To have a dramatic affect on LE pools the new applicants will have to come from somewhere. It won't be from the archery pool, which means that it will have improve rifle odds at least a little bit.

Looking at the odds for deer, I don't see much room for odds to worsen. Premium units require the same number of points to draw a rifle tag as an ML tag. Standard LE units have a difference of 1-2 points. If I'm 1 year away from drawing a rifle tag, I'm not going to switch over to ML for a scope.

It will be interesting to see what happens with elk units. Some do have a fairly sizable spread in points required between ML and early rifle hunts...people may switch; I guess we will soon find out. I can see a few guys switching from late hunts, which generally require about the same number of points, in order to be able to hunt the rut.


----------



## LostLouisianian (Oct 11, 2010)

sagebrush said:


> some of you really crack me up, with the new scope regs. i thought that obama and his lib army were bad. but the people around here are much worse.

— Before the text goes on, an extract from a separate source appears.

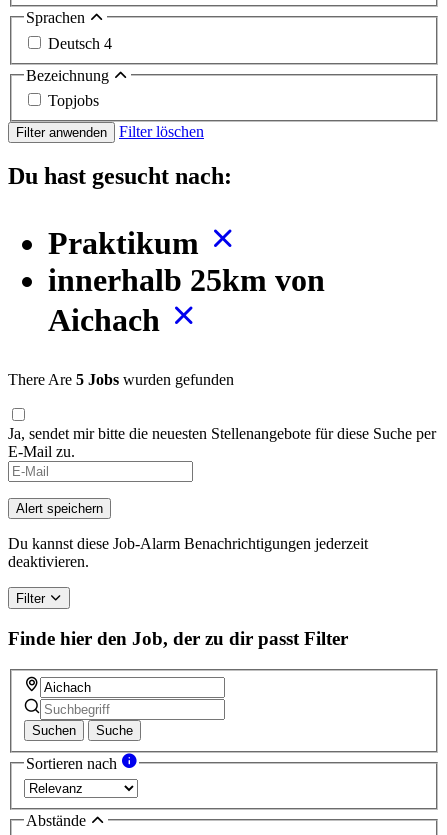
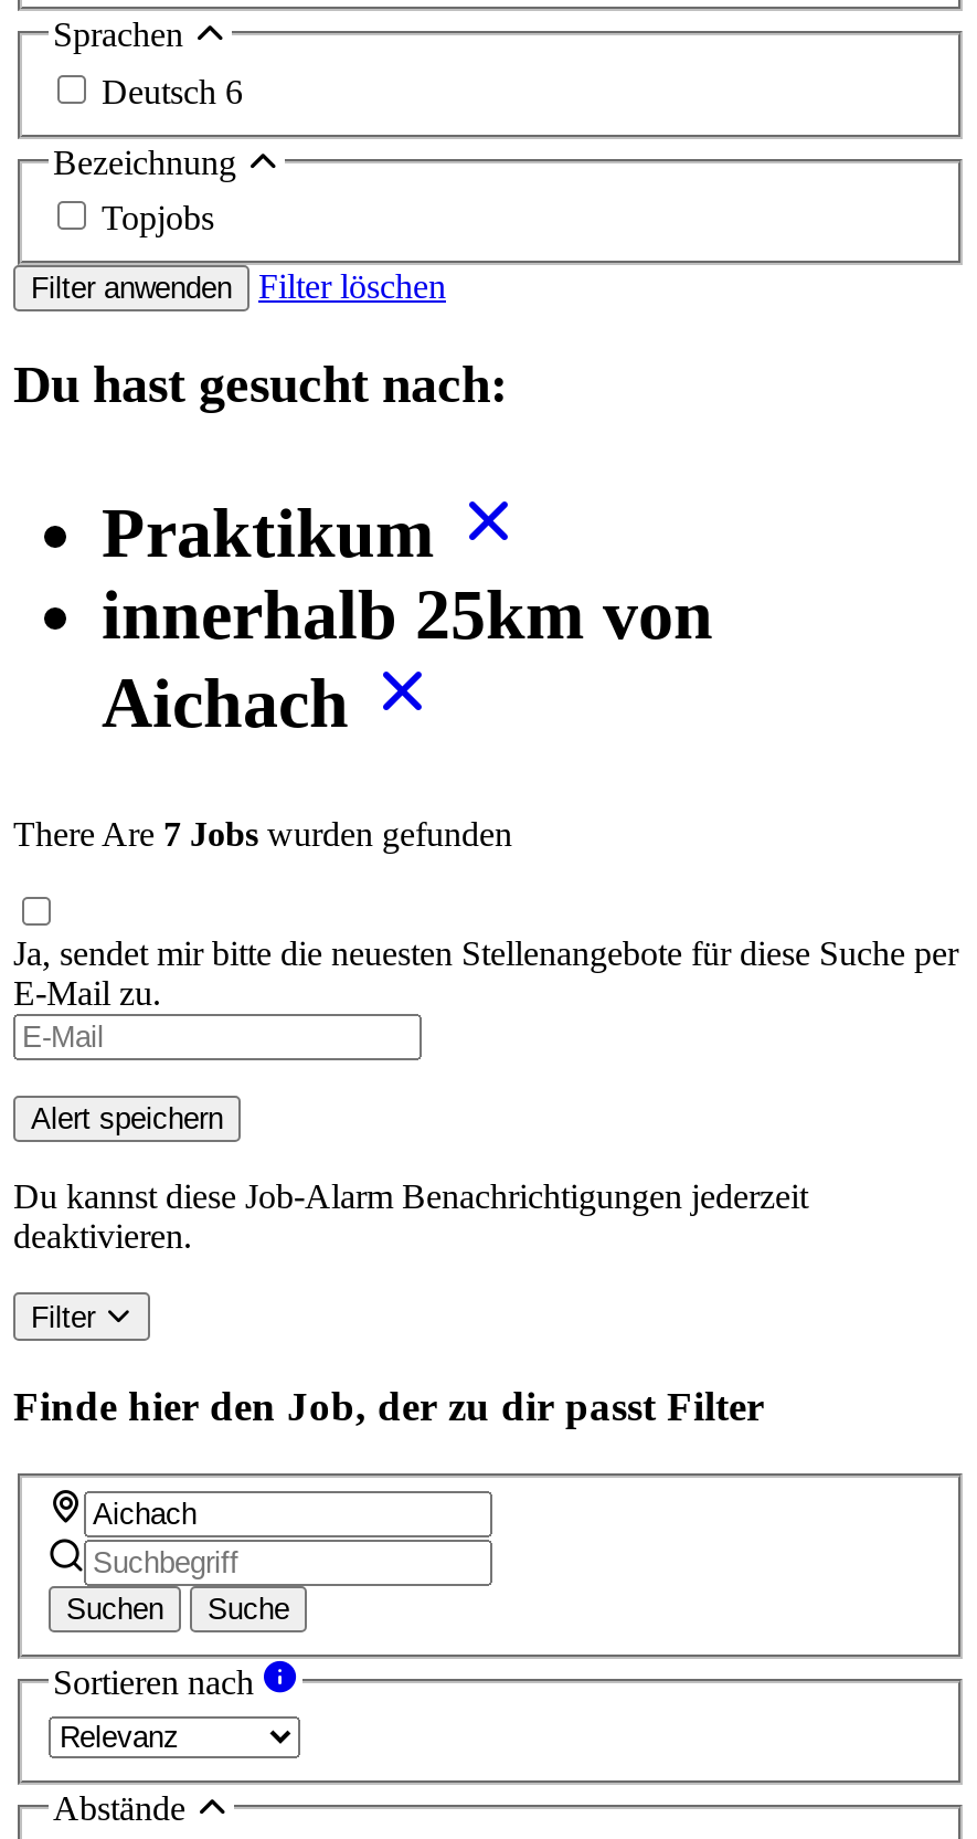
[48,35,112,52] Deutsch 4 -> [102,72,243,110] Deutsch 6
[8,371,234,388] There Are 5 Jobs wurden gefunden -> [13,815,512,853] There Are 7 Jobs wurden gefunden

I had no freakin idea Obama was a hunter much less a muzzle load hunter in Utah....huh crazy thing.


----------



## Vanilla (Dec 11, 2009)

RandomElk16 said:


> The process was a joke.
> 
> I don't think some of you understand how much this can effect LE pools and max points req. Doesn't help rifle, and hurts ml.


I won't defend the "process" (or lack thereof), but it is literally impossible for this to have a negative effect on the limited entry ML pool without helping the rifle. You can't apply for both here. If you're going to be switching TO one pool, you have to be coming FROM another. Dahlmer is spot on.


----------



## DallanC (Jan 13, 2009)

People who never put in for LE rifle elk because the odds are so bad might now put in for LE ML elk cuz they think the odds wont be as bad. That's one way it would make one worse without helping the other.


-DallanC


----------



## RandomElk16 (Sep 17, 2013)

Mr Muleskinner said:


> Random......if it doesn't help rifle and hurts ml what does it help? I am not in favor of it regardless but it would seem to me that without changing the tags available as a whole, if it decreases the draw odds in one spot wouldn't it have to increase it in another?


I don't have time to go through Big game draw odds, but its simple. Rifle has larger groups, and require higher points to hit bonus pool. They have more bonus tags.

Looking at the Pauns for example, if just 7% of the 13 point rifle people moved over... just 7 people.. moved to ML next year. We leave the rest of the pools alone and pretend no one moves from group to group...

Before the switch... In 2018, 78% of the tags would go to ML holders with 14 points. People going into 2019 with 15 points: 18

After switch... 100% of tags go to people with 15 points. People going into 2019 with 15 points: 26

In 2020, all people with 16 points draw in 1st scenario, and a few with 15(1/3 of the bonus tags).

In second scenario, only 2/3 of 16 point holders draw. It is now a 17 point unit.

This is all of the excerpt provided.